BAUTISTA IS HE WSB’S NEW CONQUISTADOR?
If you were putting your last tenner on this year’s World Superbike Championship, you’d be tempted to give Alvaro Bautista a shot. Ever since the Spaniard jumped back on the Ducati, straight after flying back from the Indonesian season-closer, his confidence has gone not just through the roof but to the moon and back. He really could be a title challenger this season but – and we say this through gritted teeth
– he needs to avoid the crashes he endured in his first Ducati campaign.
Rewind to 2019. Bautista joins WSB from MotoGP and dominates the first 11 races on an all-new Panigale V4 R. Then it all goes very wrong thanks to a series of mishaps which he now admits was down to a lack of understanding of the bike, coupled with the damage limitation of Jonathan Rea and his Kawasaki who almost continuously finished second. Saying Bautista needs to avoid crashing is no joke, as he suffered a big one in the Portimao, with more at Misano and Barcelona.

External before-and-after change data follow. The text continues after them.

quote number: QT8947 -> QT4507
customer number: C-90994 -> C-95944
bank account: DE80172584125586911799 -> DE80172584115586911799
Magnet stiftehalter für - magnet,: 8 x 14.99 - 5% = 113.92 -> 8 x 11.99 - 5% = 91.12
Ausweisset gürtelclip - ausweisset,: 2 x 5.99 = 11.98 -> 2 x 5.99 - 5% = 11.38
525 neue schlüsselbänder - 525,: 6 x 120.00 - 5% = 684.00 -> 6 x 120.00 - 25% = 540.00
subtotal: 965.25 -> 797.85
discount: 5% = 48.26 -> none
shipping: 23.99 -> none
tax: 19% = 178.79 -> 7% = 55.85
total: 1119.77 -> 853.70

There’s no doubt about it, though, for Bautista jumping back onto the red machine was like slipping into an old pair of slippers on your return from holiday – and a much-improved pair of slippers at that, following two further seasons of development.
Paddock rumour has it that, so confident were the Bologna team after Bautista’s first test, they went back on a gentlemen’s agreement which would have seen all manufacturers allowed additional updates to their machines.

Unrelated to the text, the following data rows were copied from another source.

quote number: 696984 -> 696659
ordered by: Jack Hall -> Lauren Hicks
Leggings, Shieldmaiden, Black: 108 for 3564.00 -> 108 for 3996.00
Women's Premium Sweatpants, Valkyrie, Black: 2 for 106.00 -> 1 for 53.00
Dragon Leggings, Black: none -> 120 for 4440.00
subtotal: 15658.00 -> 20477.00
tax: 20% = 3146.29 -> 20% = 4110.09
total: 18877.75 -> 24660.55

During this year’s Misano test, MCN went trackside with Chaz Davies, who confessed Bautista’s debut as his teammate was the most impressive thing he’s witnessed in racing. Across that afternoon at Misano, we watched in awe as Bautista was scarily fast and inchperfect as if on a Scalextric track. Those miserable two years with Honda could not have been further from anyone’s thoughts.
Ducati haven’t won the title since 2011 – the year of Spain’s sole title thus far with Carlos Checa. Is that barren run about to end?